(Version difference data)

******************************

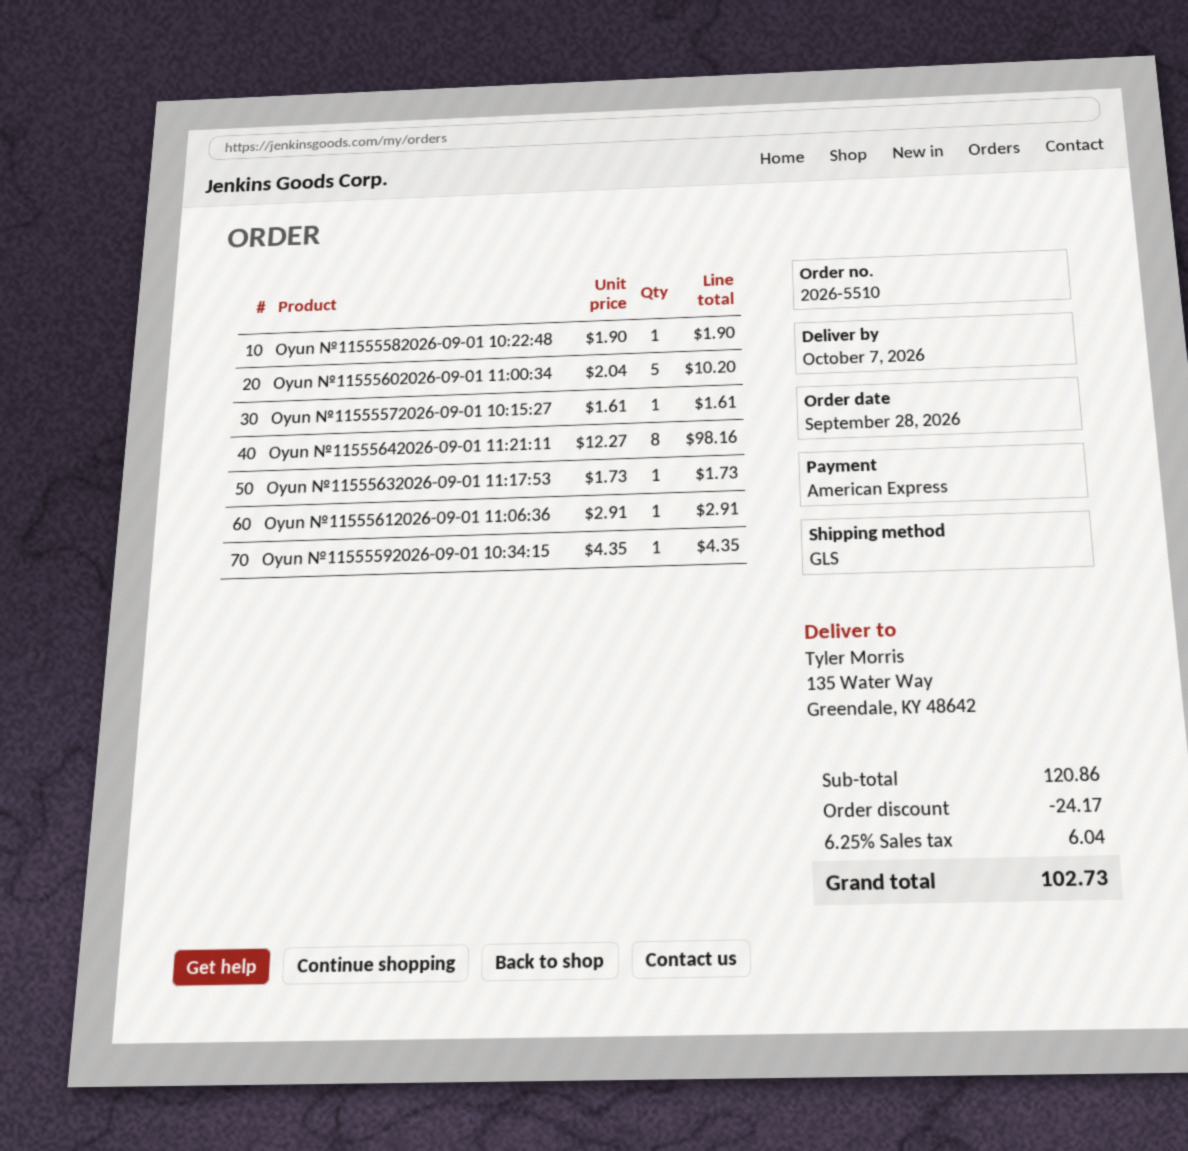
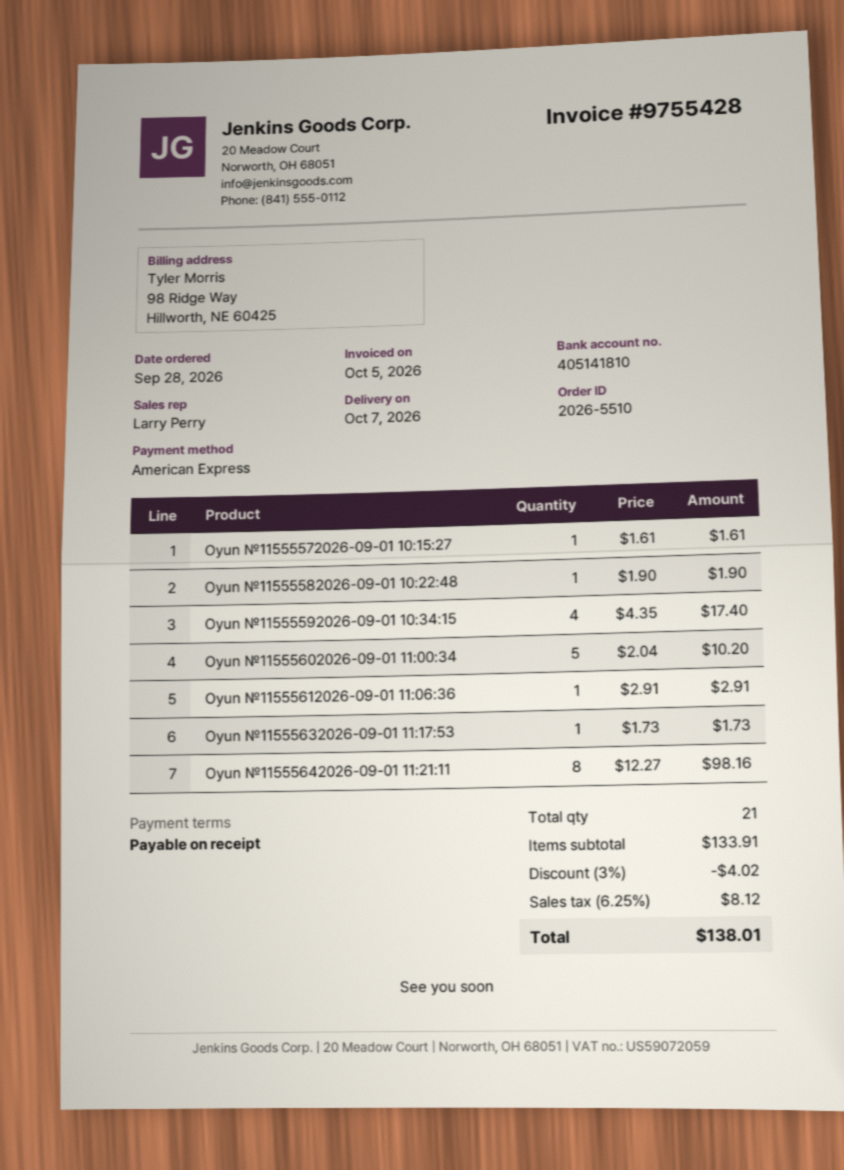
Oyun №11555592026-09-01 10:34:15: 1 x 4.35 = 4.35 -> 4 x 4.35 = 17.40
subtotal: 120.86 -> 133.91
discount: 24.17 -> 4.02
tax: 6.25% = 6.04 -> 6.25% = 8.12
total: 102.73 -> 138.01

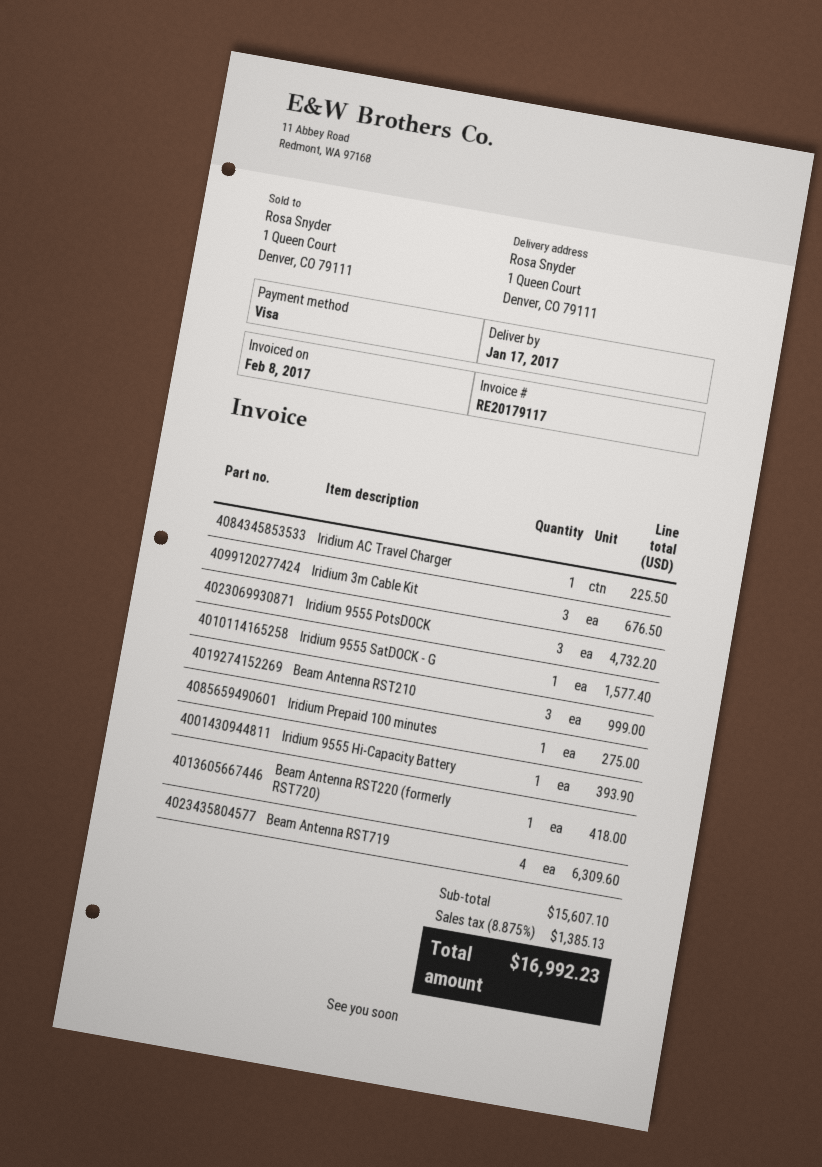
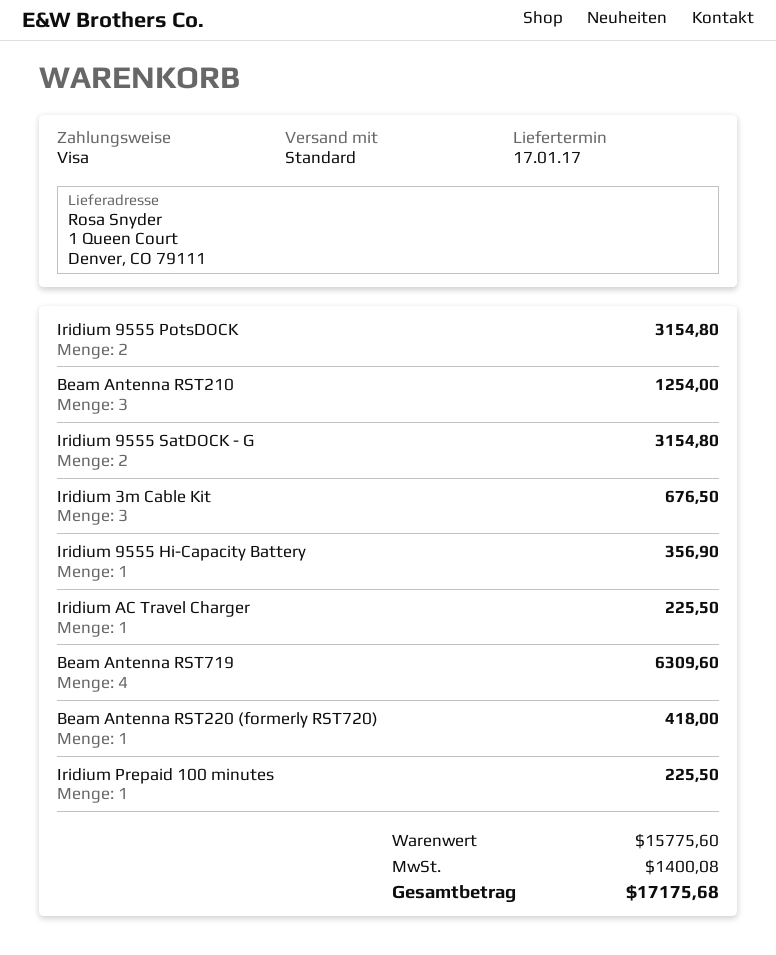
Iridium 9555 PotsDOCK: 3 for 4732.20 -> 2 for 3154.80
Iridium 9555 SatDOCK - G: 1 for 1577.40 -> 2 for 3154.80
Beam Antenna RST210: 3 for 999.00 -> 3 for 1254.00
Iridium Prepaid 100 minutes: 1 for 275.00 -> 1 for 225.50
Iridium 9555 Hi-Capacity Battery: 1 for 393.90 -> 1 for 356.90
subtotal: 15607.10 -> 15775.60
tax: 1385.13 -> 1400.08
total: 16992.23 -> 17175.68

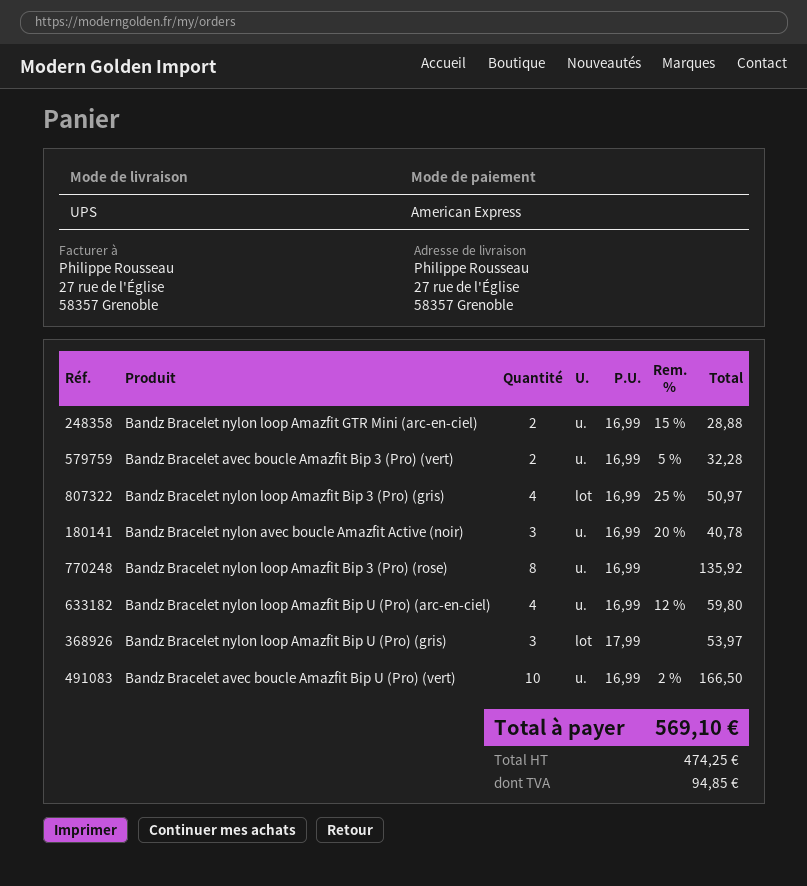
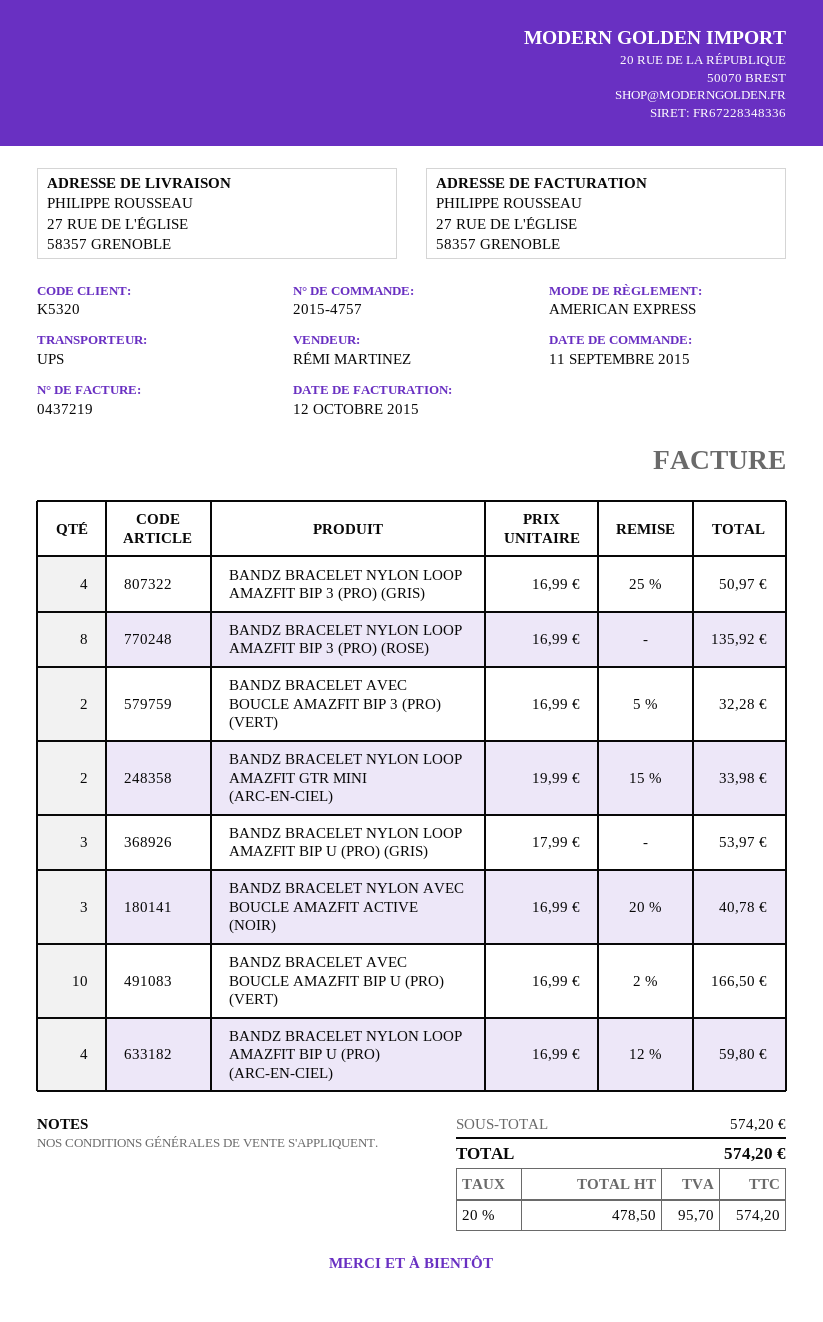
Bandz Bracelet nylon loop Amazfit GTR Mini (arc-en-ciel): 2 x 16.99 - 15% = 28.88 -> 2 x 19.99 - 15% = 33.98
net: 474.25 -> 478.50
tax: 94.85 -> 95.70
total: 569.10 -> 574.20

******************************

### Exercise description
The lines from the one holding "Bandz Bracelet nylon" to the final line of the entries, both included, are what should be output, exactly and alone.

### Exercise response
Bandz Bracelet nylon loop Amazfit GTR Mini (arc-en-ciel): 2 x 16.99 - 15% = 28.88 -> 2 x 19.99 - 15% = 33.98
net: 474.25 -> 478.50
tax: 94.85 -> 95.70
total: 569.10 -> 574.20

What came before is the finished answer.